-- WHAT YOU NEED TO DO --
Go to the line holding "(419, 691) none" in the entries below and write out exactly every line down to and including the line holding "(454, 1129) none".

-- SOURCE DATA --
=== Section Start ===

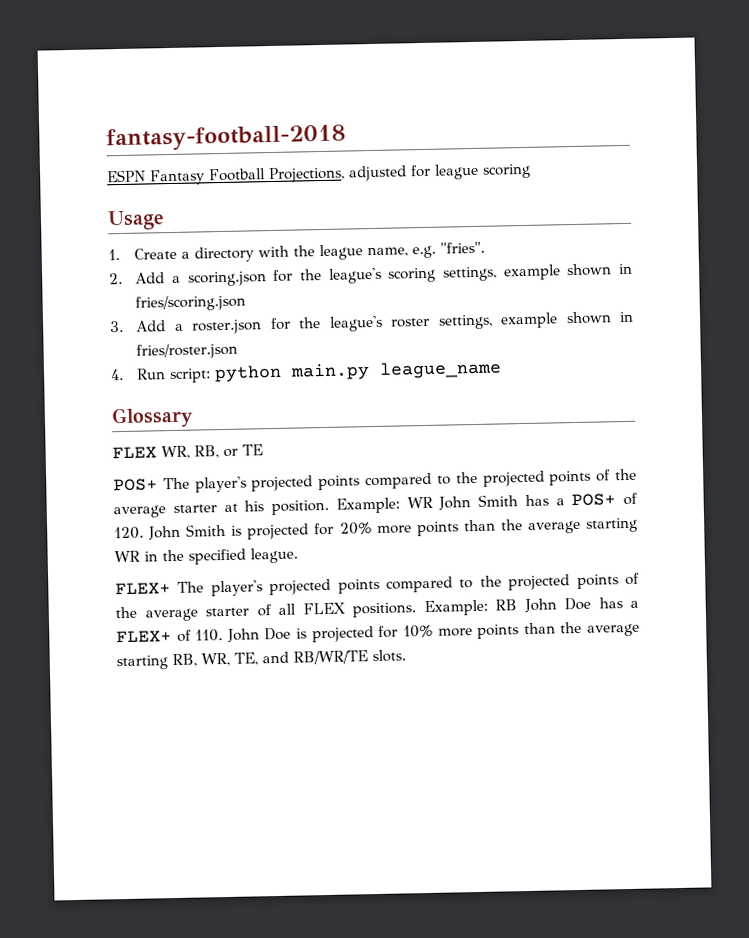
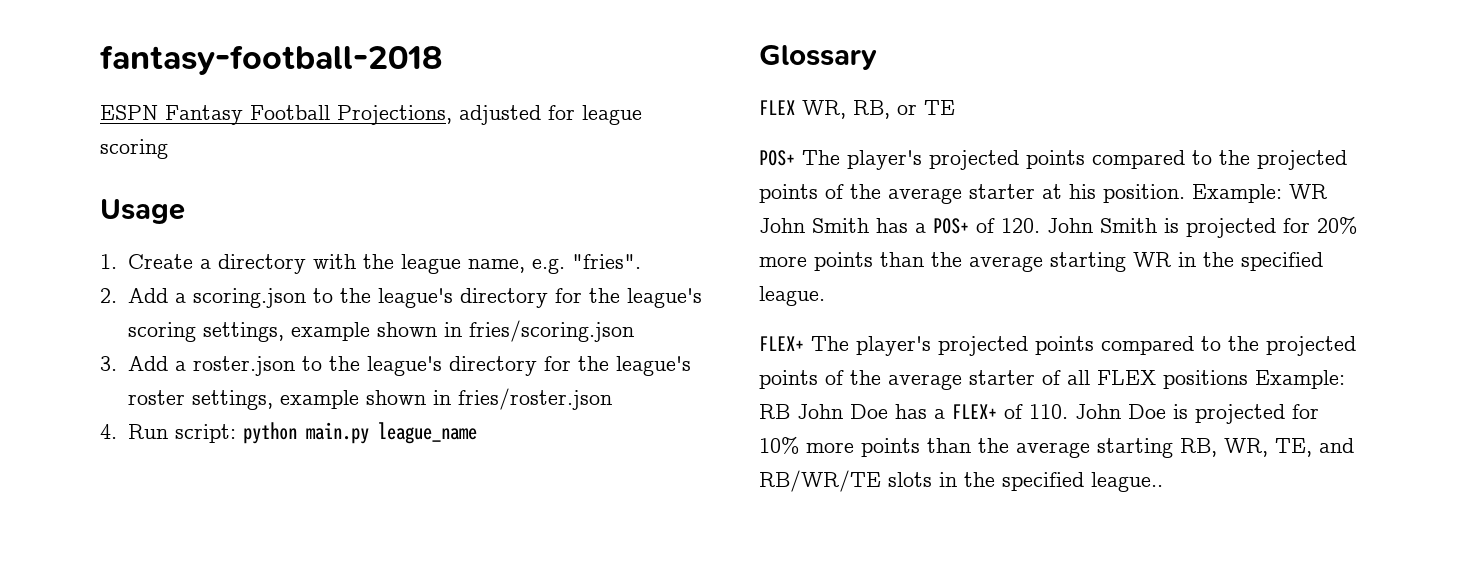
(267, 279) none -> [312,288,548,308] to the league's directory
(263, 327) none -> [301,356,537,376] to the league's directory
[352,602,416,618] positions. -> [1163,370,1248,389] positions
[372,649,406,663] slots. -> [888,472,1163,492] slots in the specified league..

=== Section End ===
=== Section Start ===

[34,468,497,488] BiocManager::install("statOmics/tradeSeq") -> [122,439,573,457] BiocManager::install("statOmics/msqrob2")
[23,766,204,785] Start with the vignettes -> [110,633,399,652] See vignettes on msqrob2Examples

=== Section End ===
=== Section Start ===

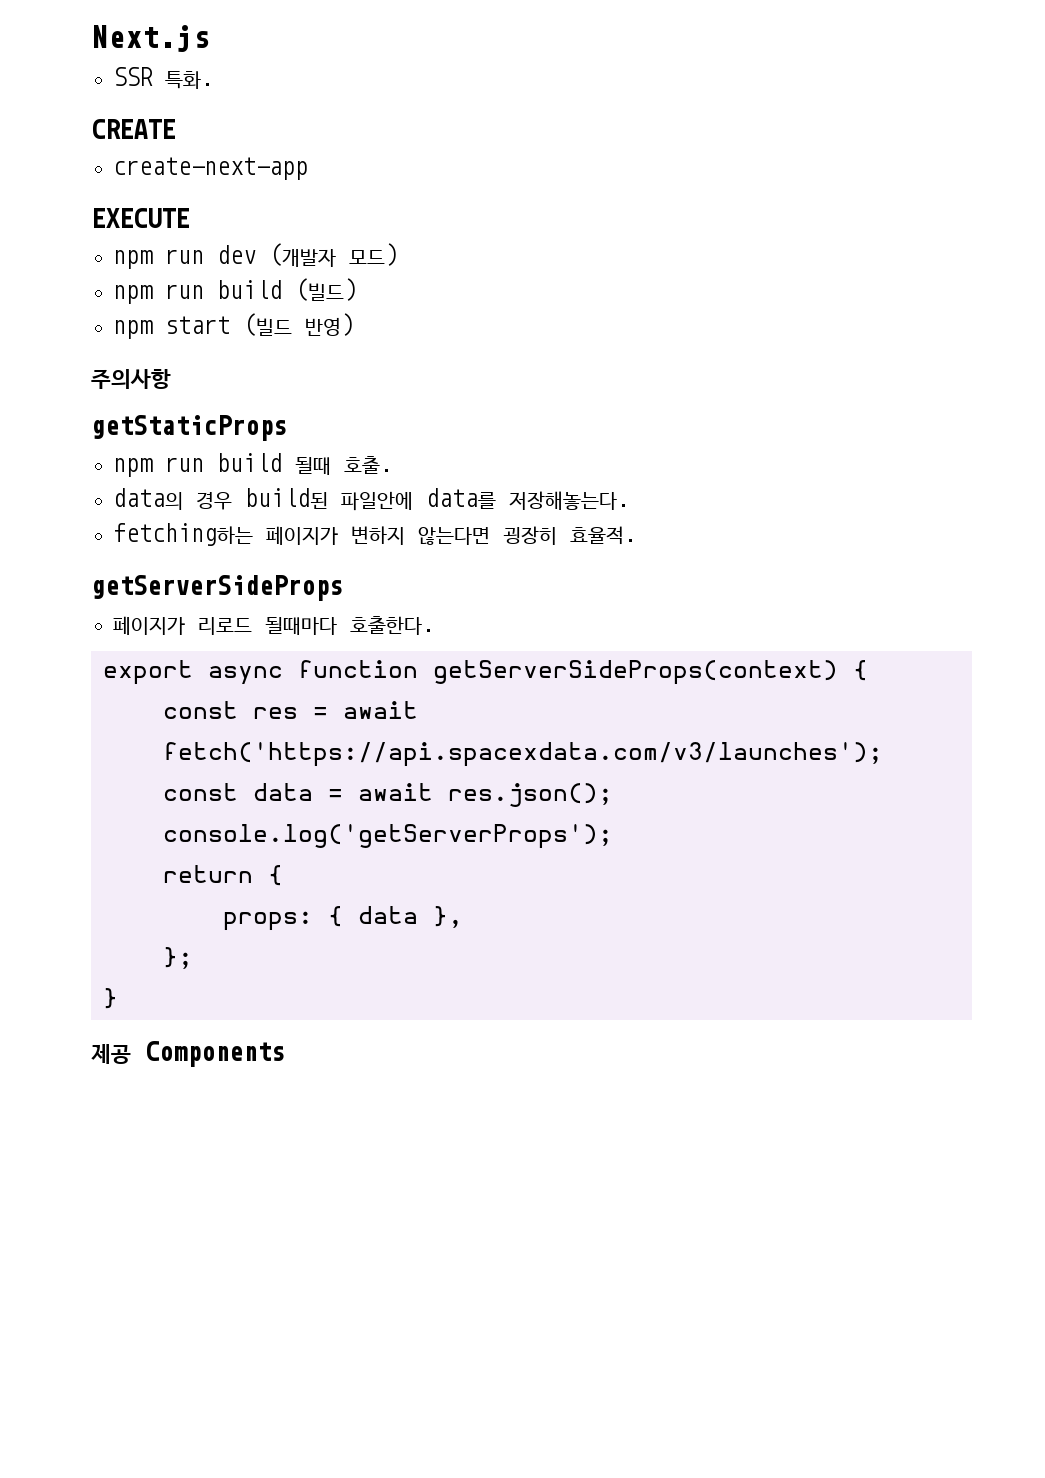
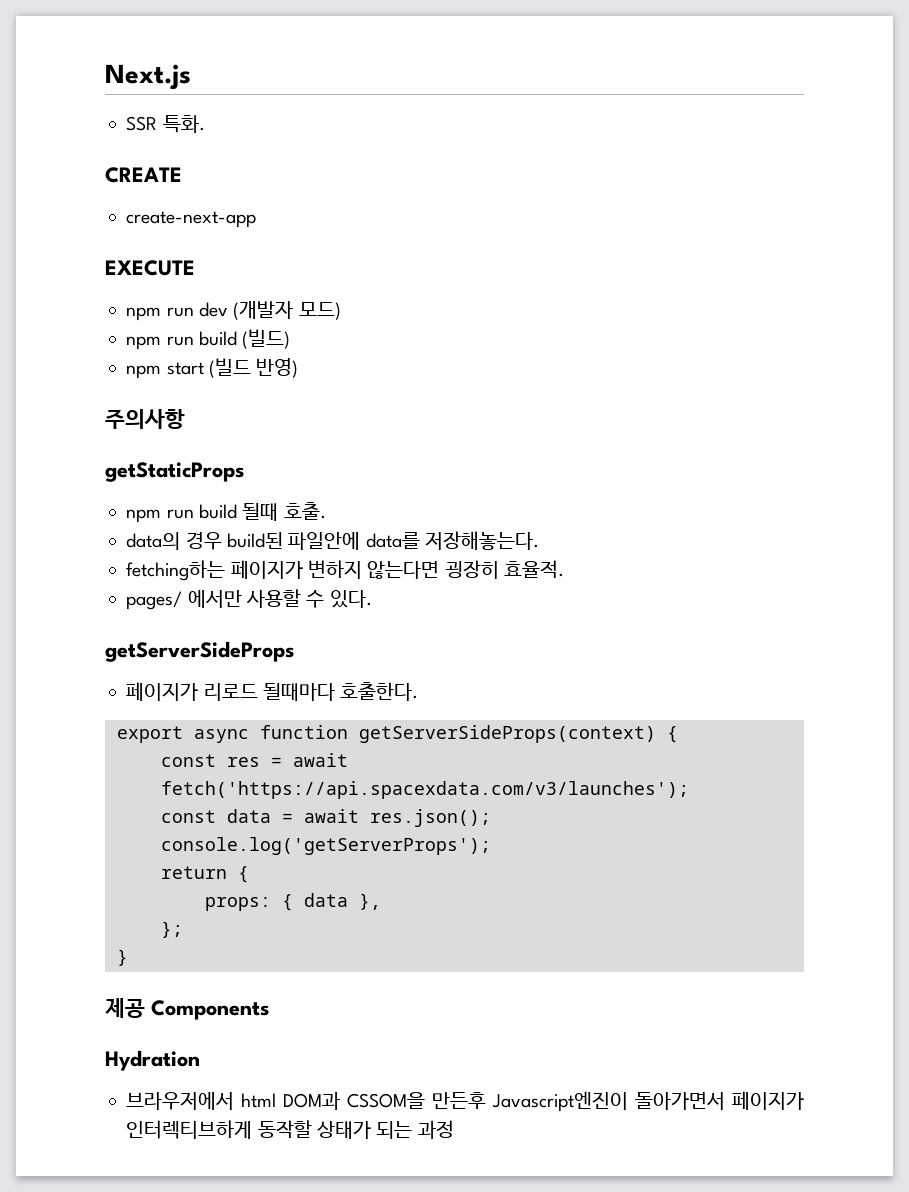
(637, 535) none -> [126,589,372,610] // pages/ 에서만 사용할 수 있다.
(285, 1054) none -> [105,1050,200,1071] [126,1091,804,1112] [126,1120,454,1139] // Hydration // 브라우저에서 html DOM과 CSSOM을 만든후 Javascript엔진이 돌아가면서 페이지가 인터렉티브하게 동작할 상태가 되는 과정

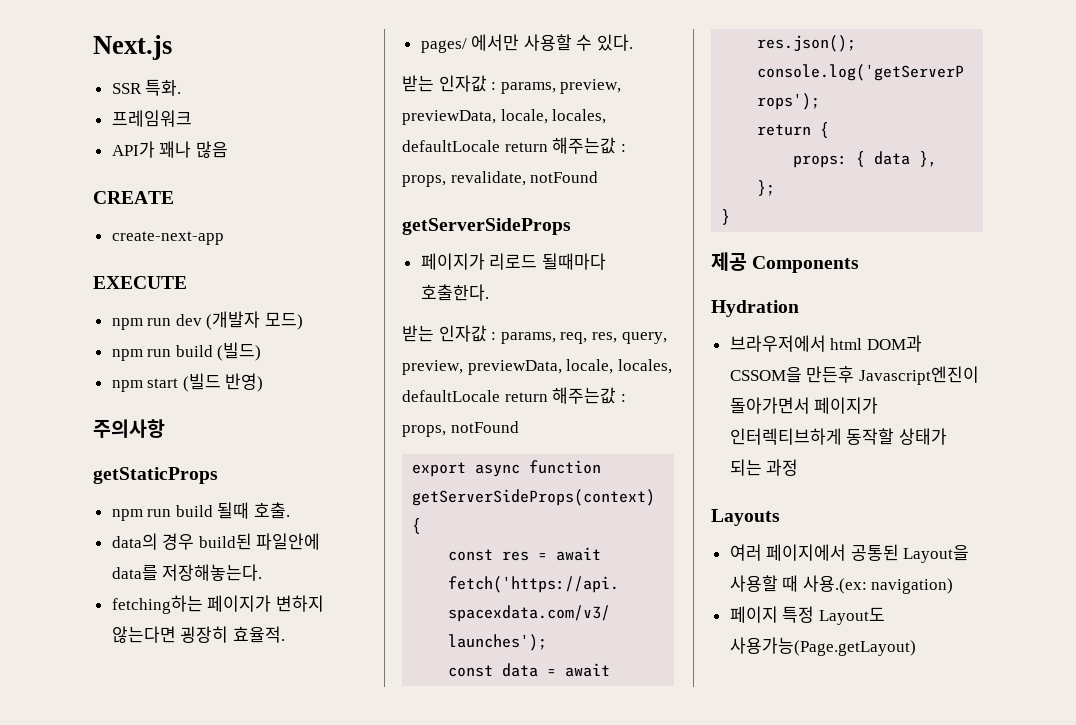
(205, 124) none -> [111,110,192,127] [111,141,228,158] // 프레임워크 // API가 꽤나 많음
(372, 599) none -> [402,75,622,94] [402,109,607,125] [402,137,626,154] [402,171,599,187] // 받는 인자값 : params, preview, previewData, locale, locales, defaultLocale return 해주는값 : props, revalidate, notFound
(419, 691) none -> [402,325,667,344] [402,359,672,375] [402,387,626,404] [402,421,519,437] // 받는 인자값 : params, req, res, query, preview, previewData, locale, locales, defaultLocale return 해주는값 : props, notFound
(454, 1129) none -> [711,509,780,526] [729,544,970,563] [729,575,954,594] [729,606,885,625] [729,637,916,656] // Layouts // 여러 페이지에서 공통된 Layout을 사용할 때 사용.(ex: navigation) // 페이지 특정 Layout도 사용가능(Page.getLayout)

=== Section End ===

-- YOUR RESPONSE --
(419, 691) none -> [402,325,667,344] [402,359,672,375] [402,387,626,404] [402,421,519,437] // 받는 인자값 : params, req, res, query, preview, previewData, locale, locales, defaultLocale return 해주는값 : props, notFound
(454, 1129) none -> [711,509,780,526] [729,544,970,563] [729,575,954,594] [729,606,885,625] [729,637,916,656] // Layouts // 여러 페이지에서 공통된 Layout을 사용할 때 사용.(ex: navigation) // 페이지 특정 Layout도 사용가능(Page.getLayout)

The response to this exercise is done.